Plus de 100 éleveurs de volailles et leurs facilitateurs, dans la province du Matabeleland Sud au Zimbabwe, ont obtenu leur diplôme à l’issue d’un programme de formation de deux ans, soutenu par les Nations Unies et visant à lutter contre la résistance
aux antimicrobiens (RAM).
Une formation a été dispensée à une centaine d’éleveurs du Sud du Zimbabwe, pour lutter contre la résistance aux antimicrobiens (RAM) grâce à des pratiques agricoles responsables, une biosécurité renforcée et une réduction de l’utilisation des antibiotiques.

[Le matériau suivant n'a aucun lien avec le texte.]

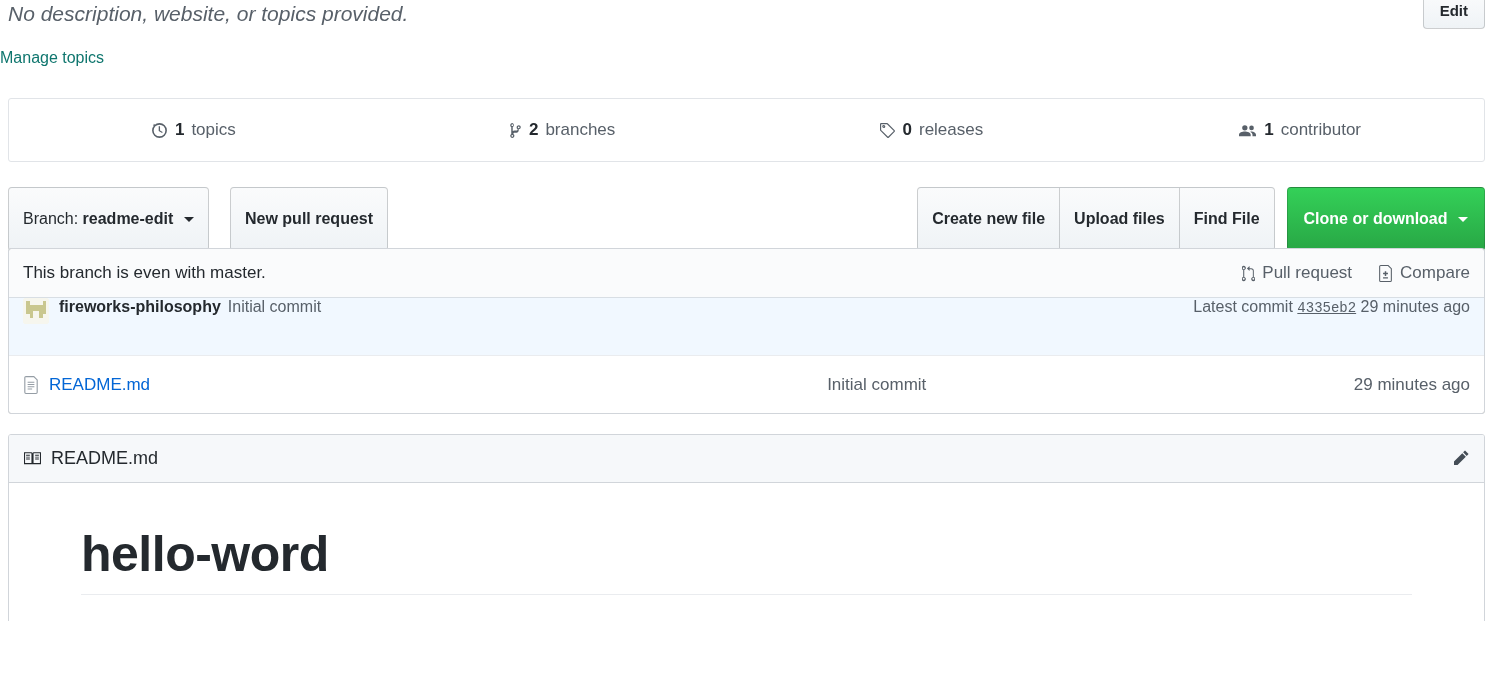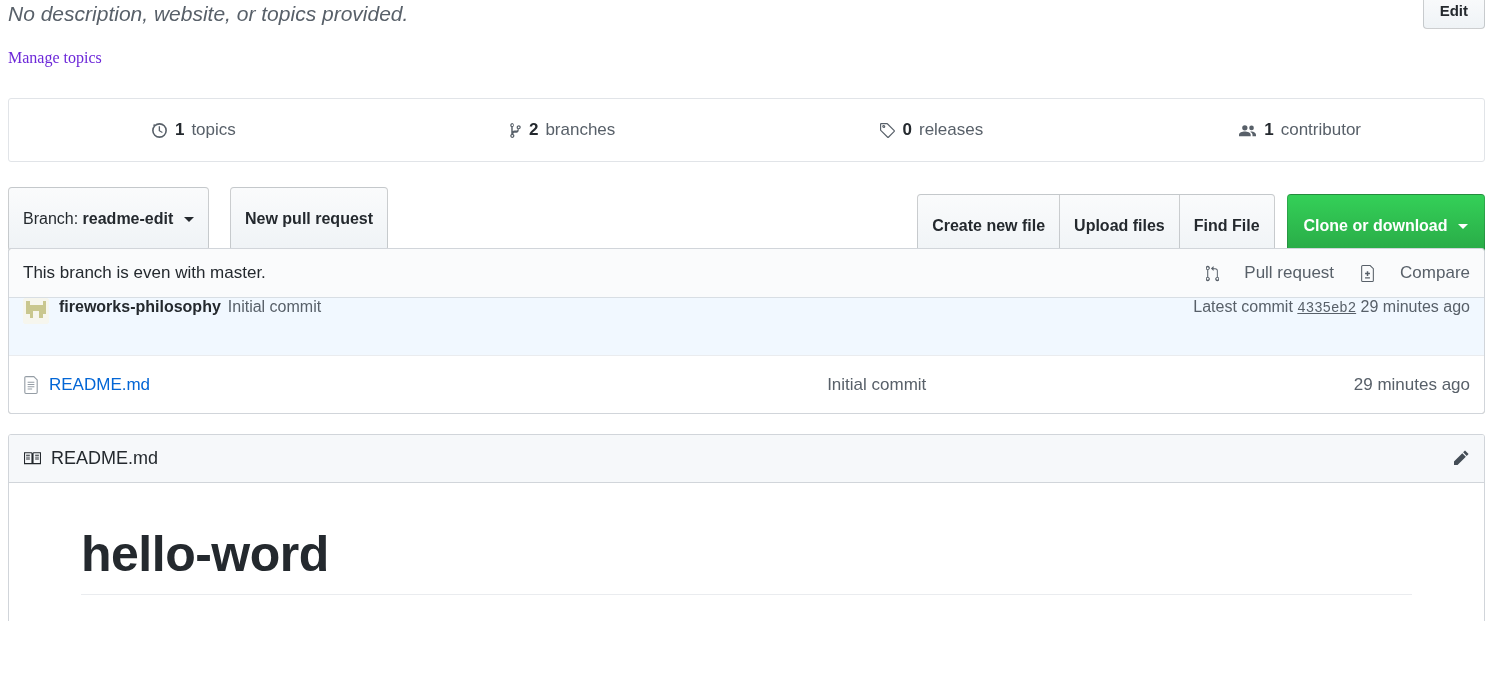"Manage topics" .manage-topics { color: #6d28d9 -> #0f766e; font-family: Liberation Serif, serif -> none; left: 8px -> 0 }
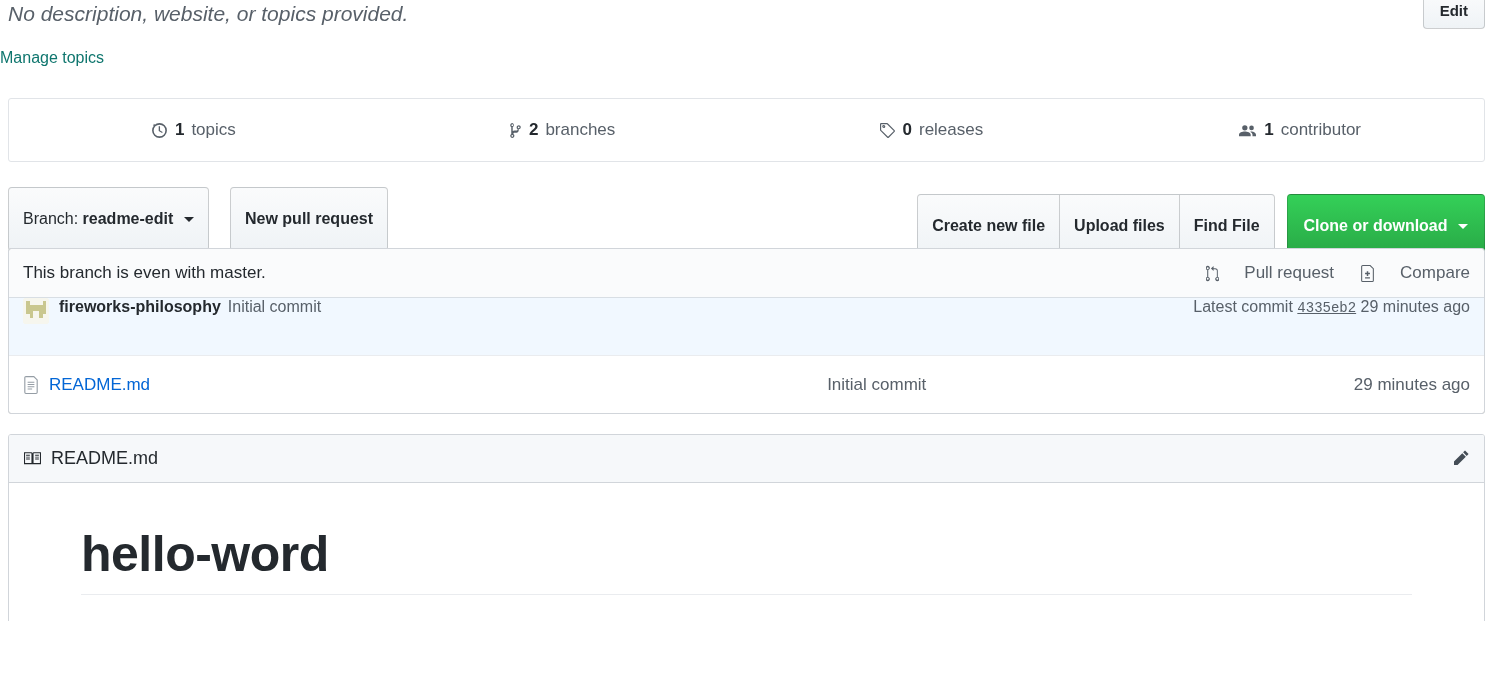"Create new file" .right-group { top: 7px -> 0 }
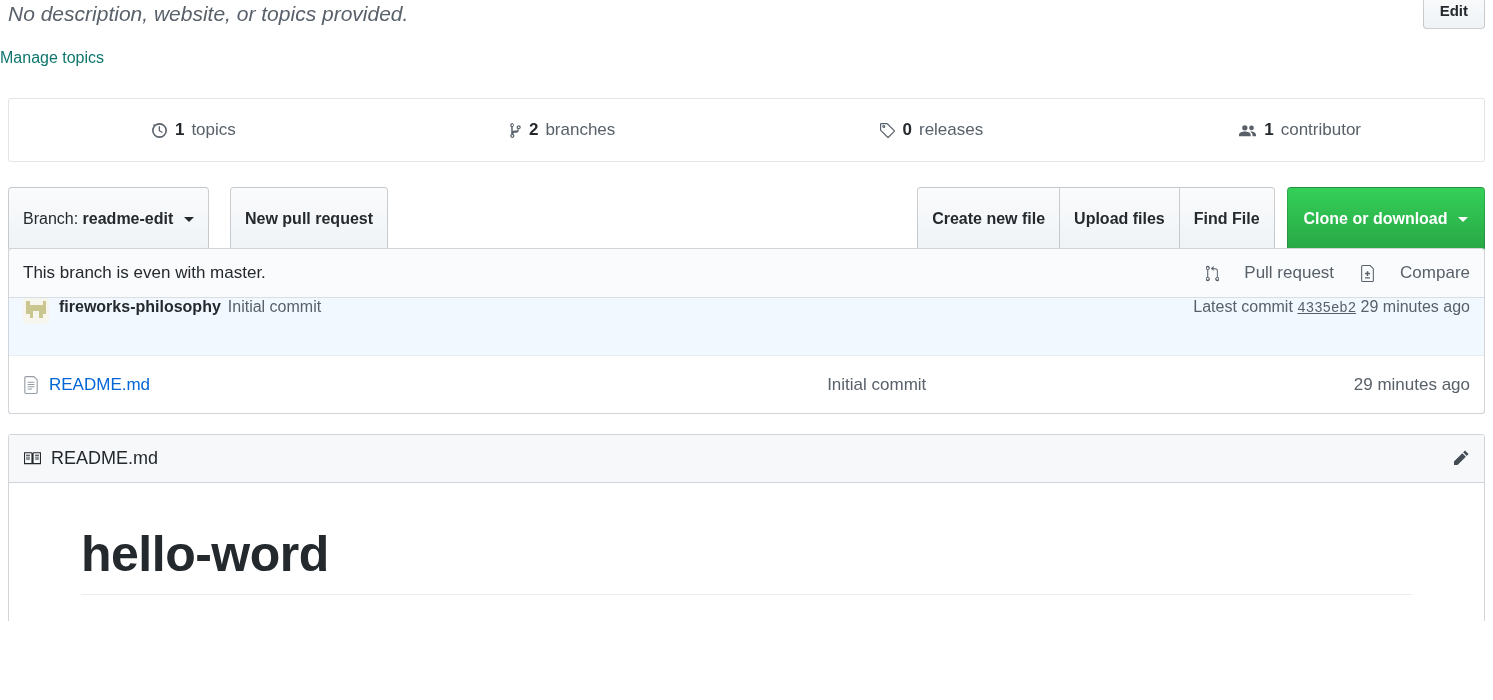"Pull request" .bs-link { gap: 25px -> 7px }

Cette initiative, menée par l’Organisation des Nations Unies pour l’alimentation et l’agriculture (FAO), avec le soutien du Fonds Fleming et en partenariat avec le gouvernement du Zimbabwe, s’est conclue la semaine dernière par la remise des diplômes à 106 participants.
Le programme a été mis en œuvre par le biais des Ecoles pratiques
d’élevage de poulets de chair (FFS), qui servent de centres
participatifs pour le transfert de connaissances et les démonstrations
pratiques.
Patrice Talla, coordonnateur sous-régional de la FAO pour l’Afrique
australe, a déclaré que ces remises de diplômes illustrent comment les
FFS dotent les agriculteurs de compétences pratiques pour accroître la productivité tout en promouvant une utilisation raisonnée des antimicrobiens.
« Ces cérémonies témoignent du rôle essentiel des FFS, en particulier
pour les poulets de chair, en tant que centres participatifs de
transfert de connaissances. Elles permettent aux agriculteurs
d’acquérir les compétences nécessaires pour gérer leur production tout en promouvant une utilisation raisonnée des antimicrobiens afin de lutter contre la RAM », a-t-il affirmé. La formation a débuté en
février 2024 par un atelier de trois semaines destiné aux
facilitateurs gouvernementaux et communautaires. Cet atelier a été
suivi de l’identification des agriculteurs, de la mise en place de programmes de formation adaptés au contexte local et de trois cycles complets de production de poulets de chair par unité de formation.
Les agriculteurs ont appris à renforcer la biosécurité, à réduire les risques de maladies et à minimiser le recours aux antibiotiques, conformément à l’initiative RENOFARM de la FAO, qui promeut des systèmes agroalimentaires durables.
M. Talla a indiqué que la FAO prévoit d’étendre ce modèle à davantage de districts, d’intégrer les enseignements tirés à des initiatives agroalimentaires plus vastes et d’intensifier la surveillance, afin de garantir la durabilité et la résilience dans la lutte contre la résistance aux antimicrobiens.